You're right, but it took me some time to come to terms with that.
When I first tried m4/3 I was using a Panasonic GF1 with a 20mm f/1.7
lens. The results seemed fine, but I made the error of sitting in on
a bench test of that lens. The quite severe rectilinear distortion
came as something of a shock. Given my keen interest in architectural
photography, that was enough to put me off m4/3.

Now I am trying m4/3 for a second time, I have put my discomfort to
one side and just concentrate on the results. Using the same 20mm
f/1.7 lens on my G3 gives results that I am very happy with.

It pays not to think too much about how the software correction works.
It works well, and that's all that matters.

The correction works pretty well with zoom lenses too. Zooms usually
display a lot of barrel distortion at the wide end and tend to
pincushion distortion at the long end. With m4/3, the appropriate
amount of correction is applied throughout the zoom range giving very
low overall distortion.

The result is that m4/3 lenses tend to be small, light and cheap yet
they perform exceptionally well - all thanks to software correction.

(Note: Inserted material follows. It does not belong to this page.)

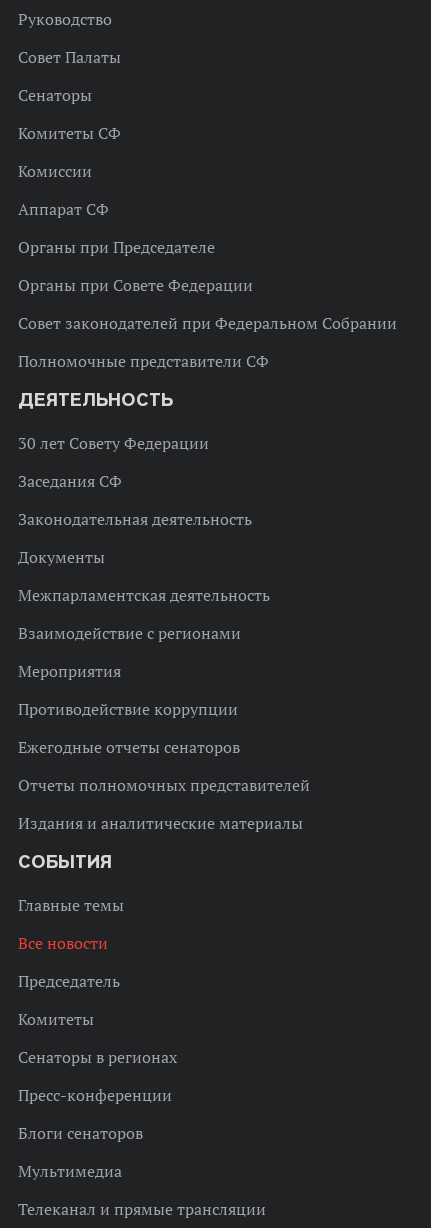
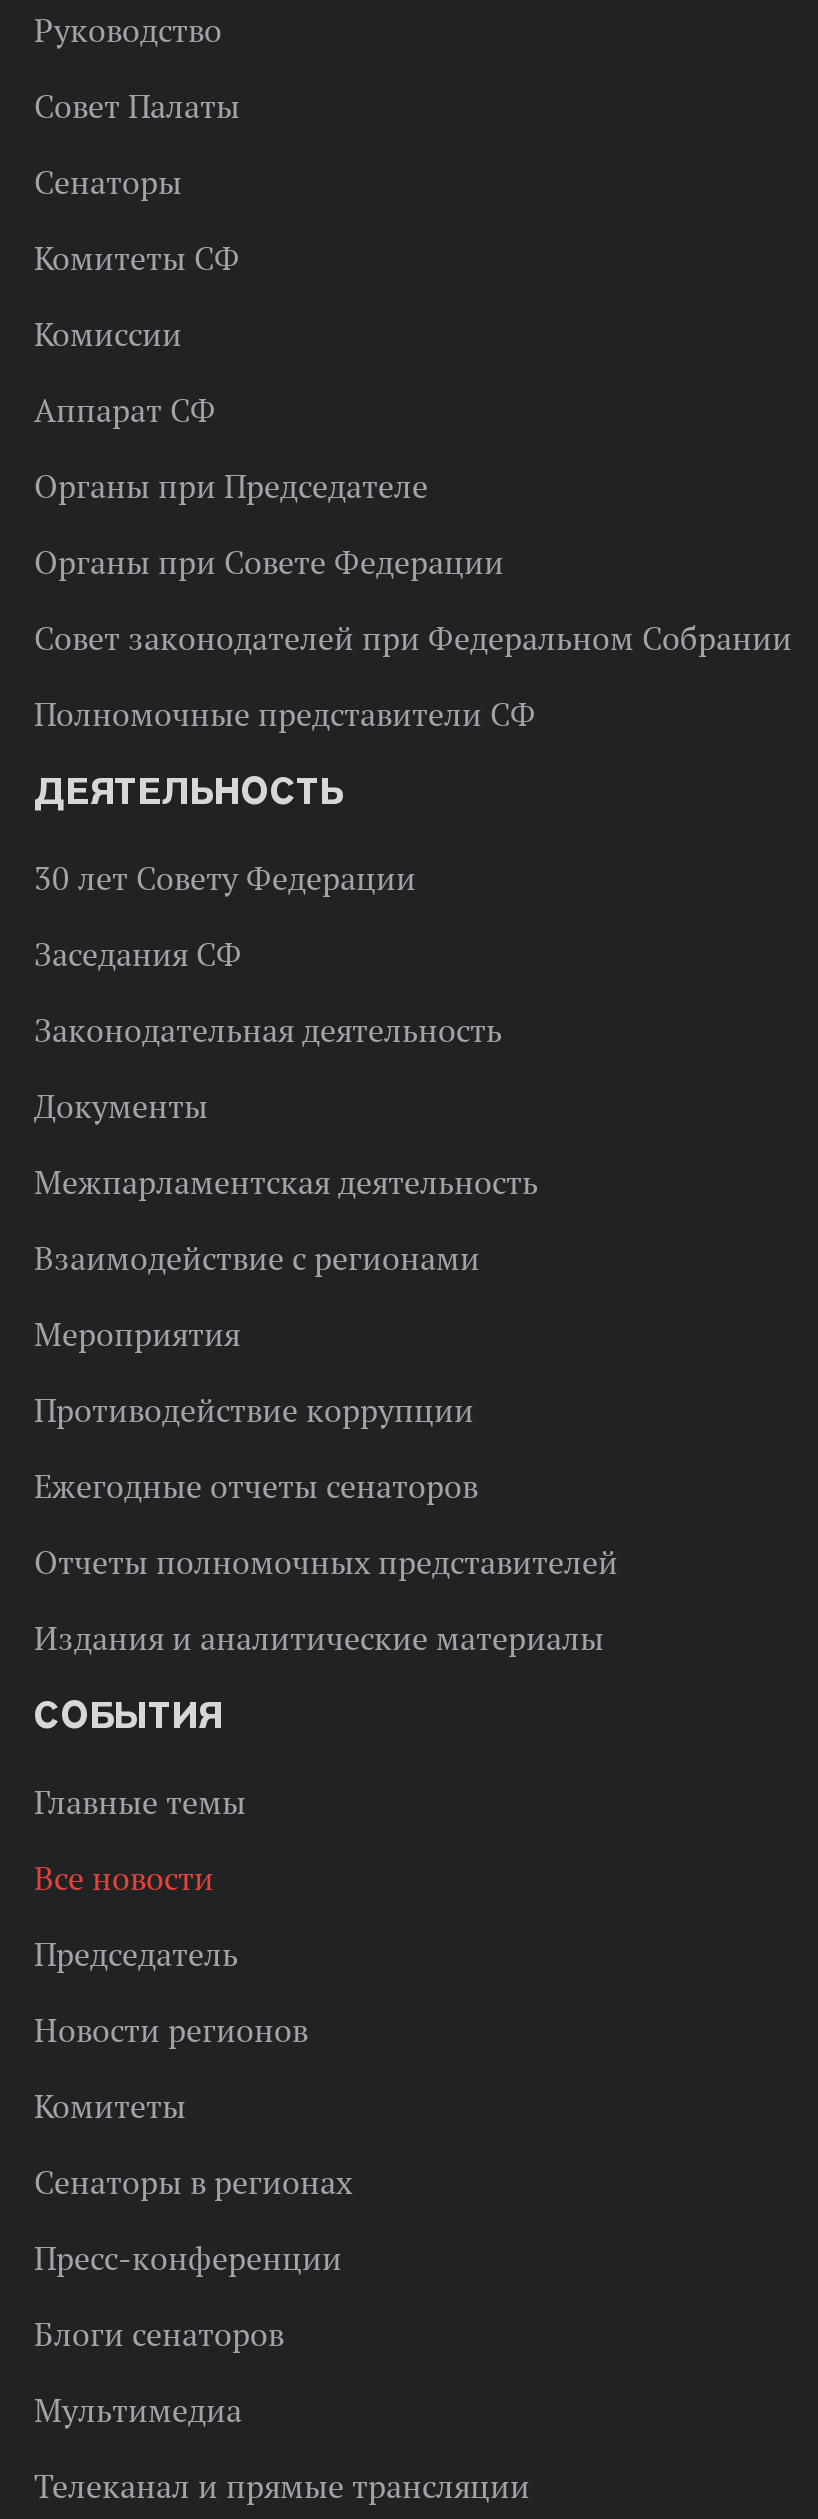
+ Новости регионов
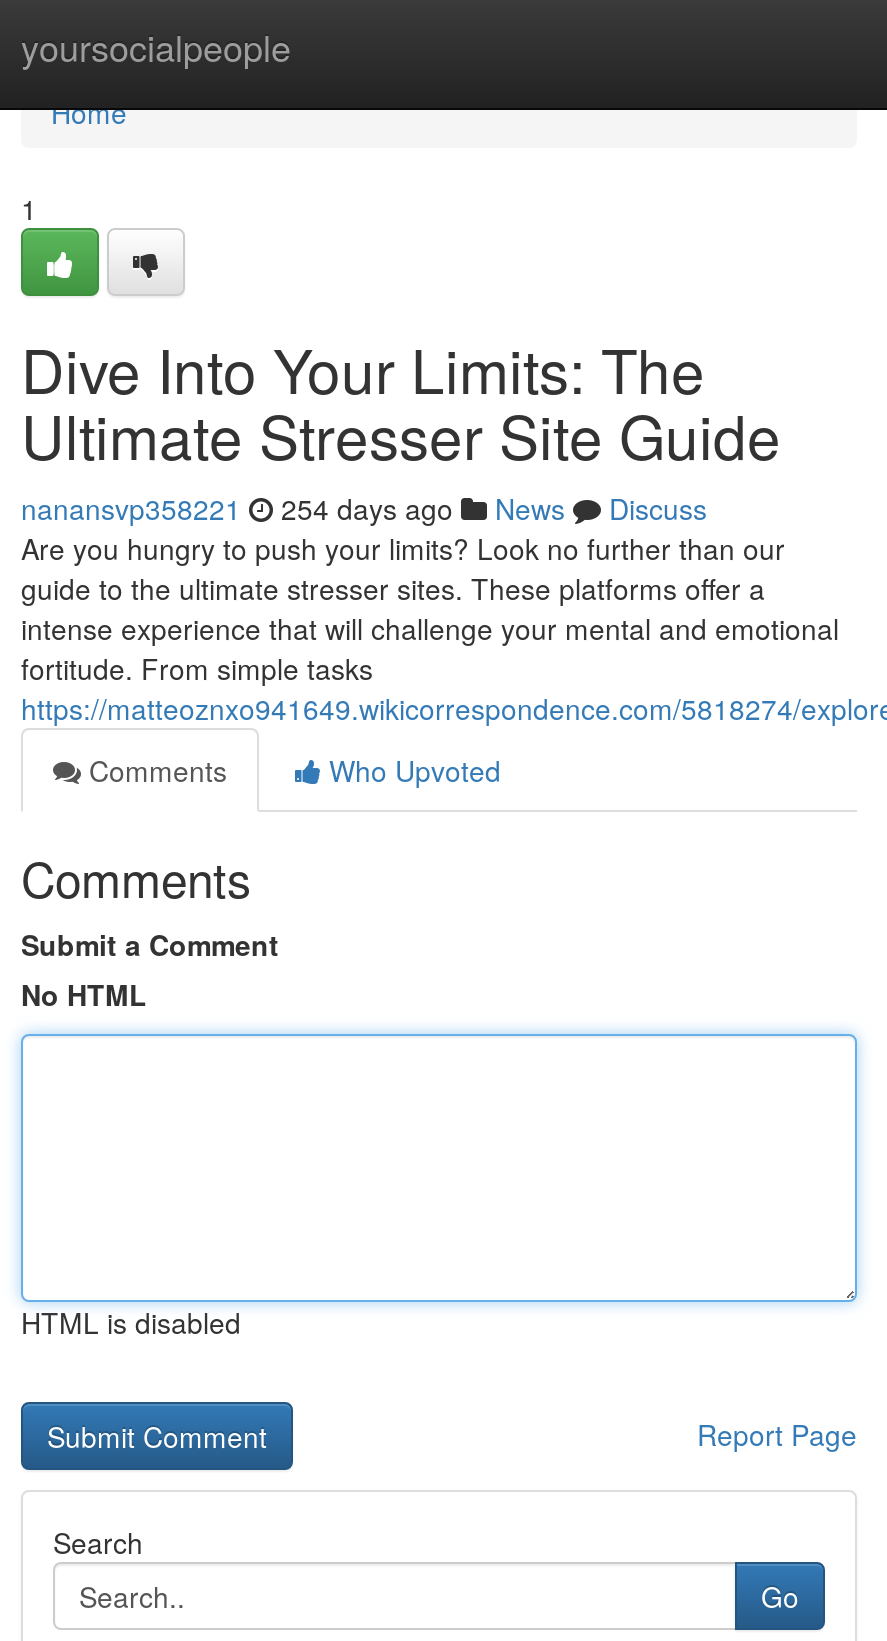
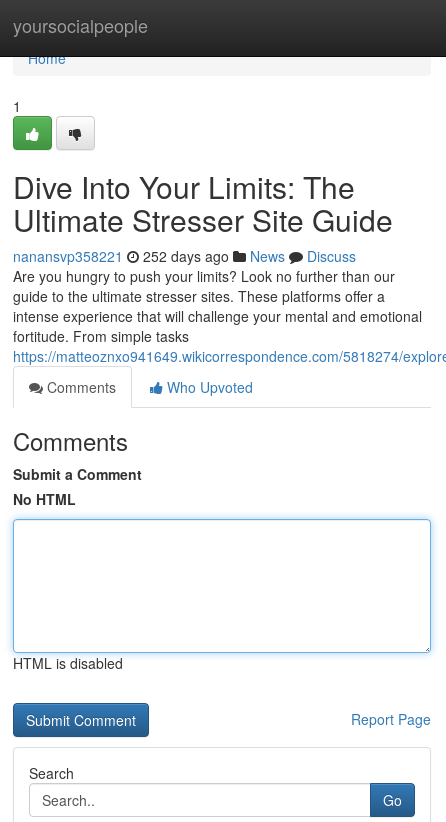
- nanansvp358221 254 days ago News Discuss
+ nanansvp358221 252 days ago News Discuss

I'm not sure I will stay with m4/3 in the long term. The Fujifilm
X-Pro 1 is very attractive and I look forward to a full range of
lenses including the all-important 35mm equivalent - actually a 23mm
f/2. There will be a Leica mirrorless system announced at Photokina
in September. Either of these top quality systems may be too tempting
to ignore.

But in the meantime, m4/3 is gradually winning me over. The cameras
and lenses are small, light and robust and the results are far better
than I expected.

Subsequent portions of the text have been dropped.